La crise pousse les Argentins vers l'Europe
En pleine crise sociale, le président argentin démissionne. Les habitants, eux, fuient leur pays. Ils cherchent un refuge, en Suisse notamment.
«Depuis une année, le nombre d'Argentins fuyant leur pays augmente sans cesse, pour atteindre un niveau comparable à celui de l'époque de la dictature», constate Silvia Hodgers, une chorégraphe argentine exilée en Suisse après avoir été embastillée et torturée par la junte du général Videla.
Son fils, le député vert Antonio Hodgers fait la même observation: «depuis quelques mois, je rencontre un nombre croissant de jeunes Argentins dans le circuit alternatif des squats genevois».
Ce flux de réfugiés économiques ne devrait pas tarir de si tôt. Entrée en récession il y a 3 ans, l'Argentine est aujourd'hui menacée par le chaos. Jeudi soir, le président Fernando de la Rua a démissionné. Un retrait annoncé par le ministre de la production.
La veille, le président avait décrété l'état de siège pour une période de 30 jours.
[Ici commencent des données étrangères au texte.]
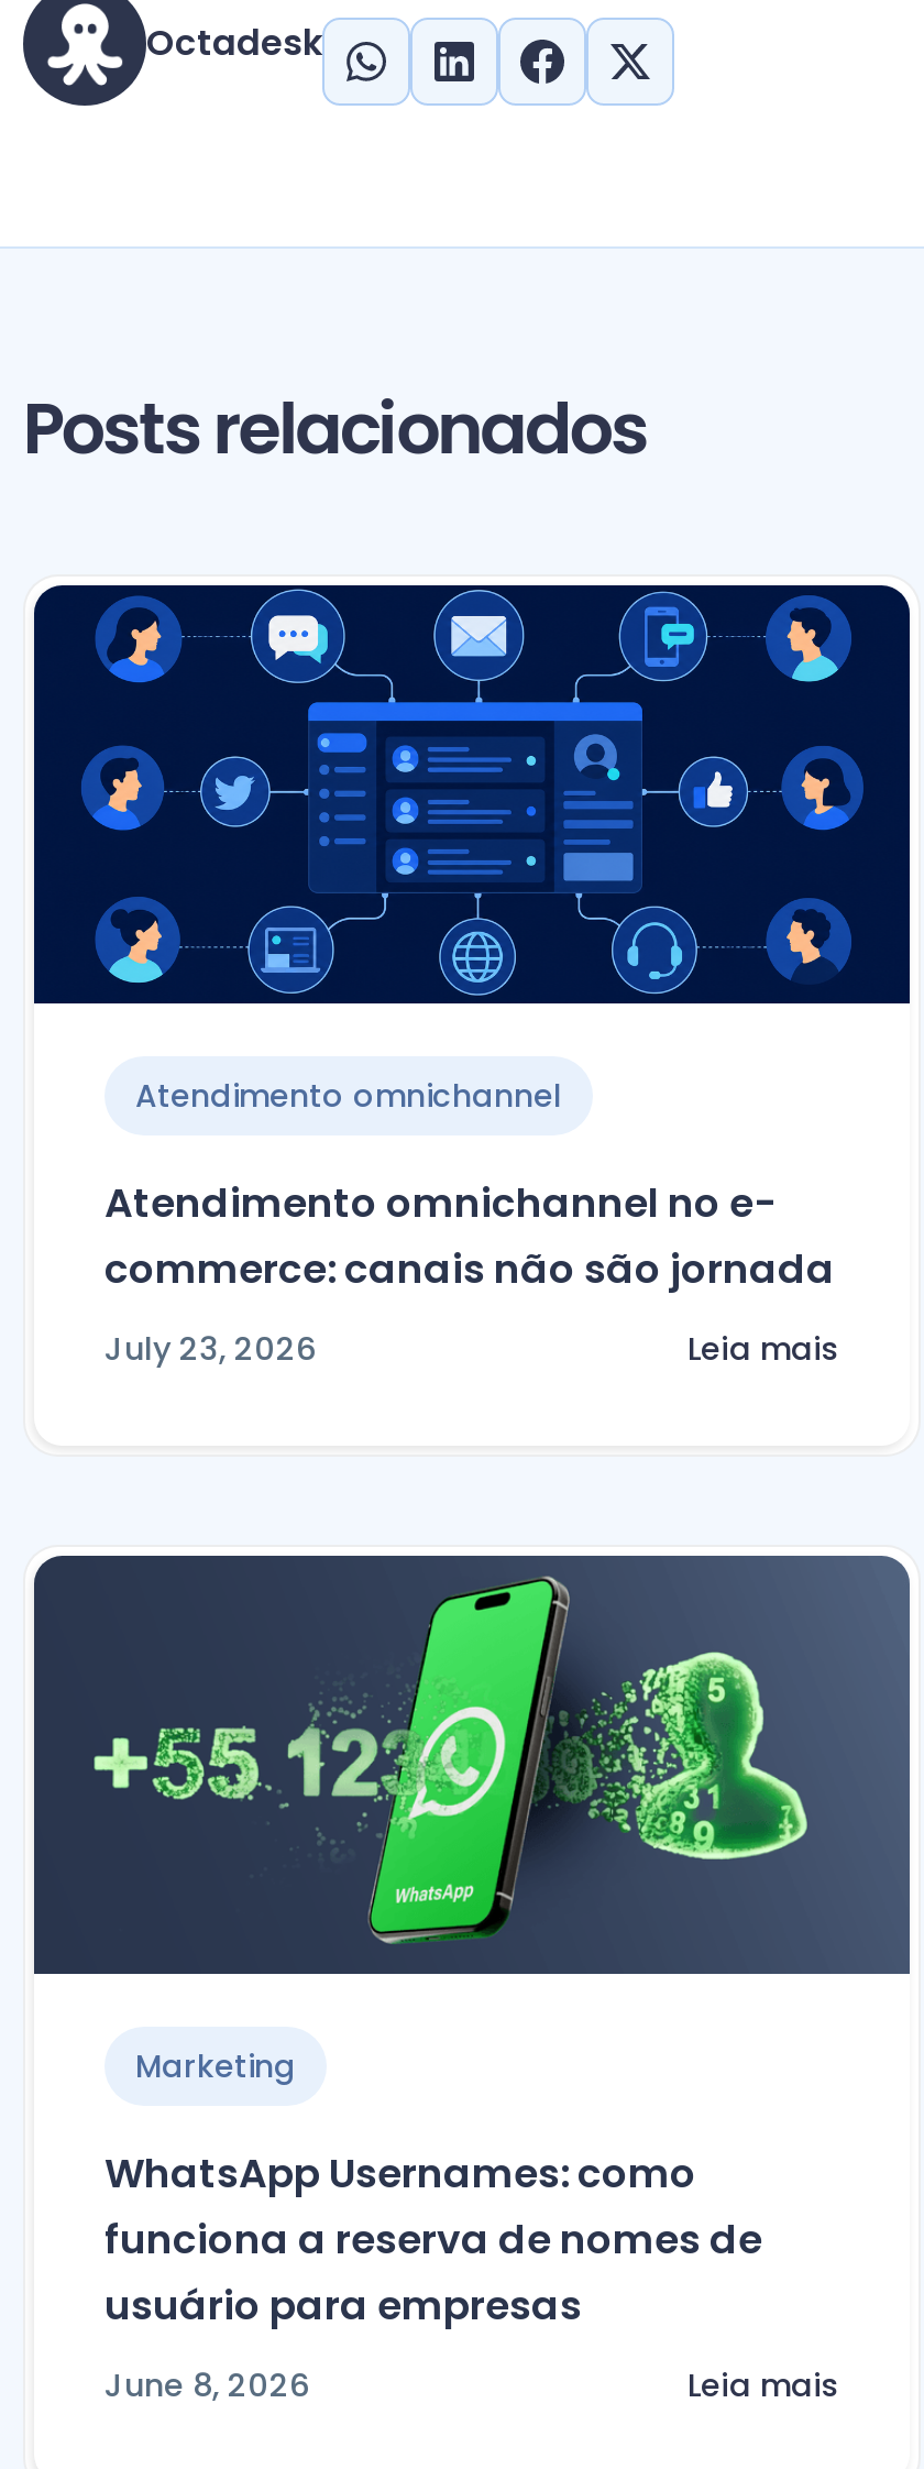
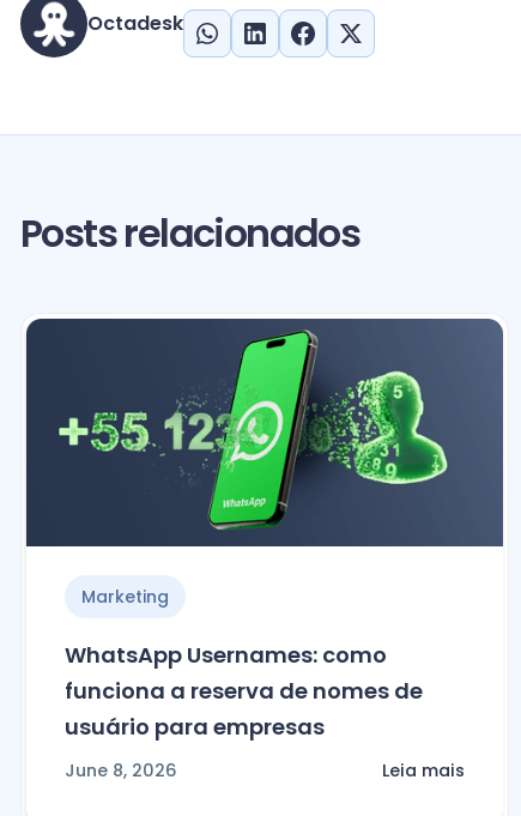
[38,588,908,1372] [image] | Atendimento omnichannel | Atendimento omnichannel no e- | commerce: canais não são jornada | July 23, 2026 | Leia mais -> none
Une décision censée mettre fin aux pillages et aux émeutes de la faim qui secouent l'ensemble du pays et qui ont déjà fait au moins 20 morts.
Le chaos menace
Mais jeudi, les manifestations ont continué. «A Buenos Aires, elles se déroulaient en matinée de manière pacifique», précise Armin Ritz, ambassadeur de Suisse en Argentine. Pour autant, il se refuse au moindre pronostique. La situation est particulièrement volatile.
Ecrasée par une dette publique de plus de 130 milliards de dollars, l'Argentine connaît 14 millions de pauvres et plus de 18% de chômeurs, selon les chiffres officiels. Le reste de la population n'est guère mieux loti: la moitié des salariés gagne moins de 400 dollars par mois.
Les entreprises suisses dans la tourmente
L'Etat, lui, est au bord de la faillite. D'ici la fin de l'année, le gouvernement doit rembourser plus de 700 millions de dollars et il n'a toujours pas réussi à obtenir l'aide des institutions financières internationales. «Pour obtenir cette aide, le gouvernement doit réformer en profondeur ses finances publiques», précise l'ambassadeur Armin Ritz.
Le changement attendu de gouvernement permettra peut-être de débloquer la situation. Mais l'économie argentine ne va pas, pour autant, se redresser rapidement.
Les entreprises suisses implantées dans le pays, comme Nestlé, Roche, Novartis, Sulzer, Ascom ou Hoderbank commencent donc à souffrir. Ce qui les sauvent pour l'instant, selon Armin Ritz, c'est leurs ventes dans les autres pays de la région.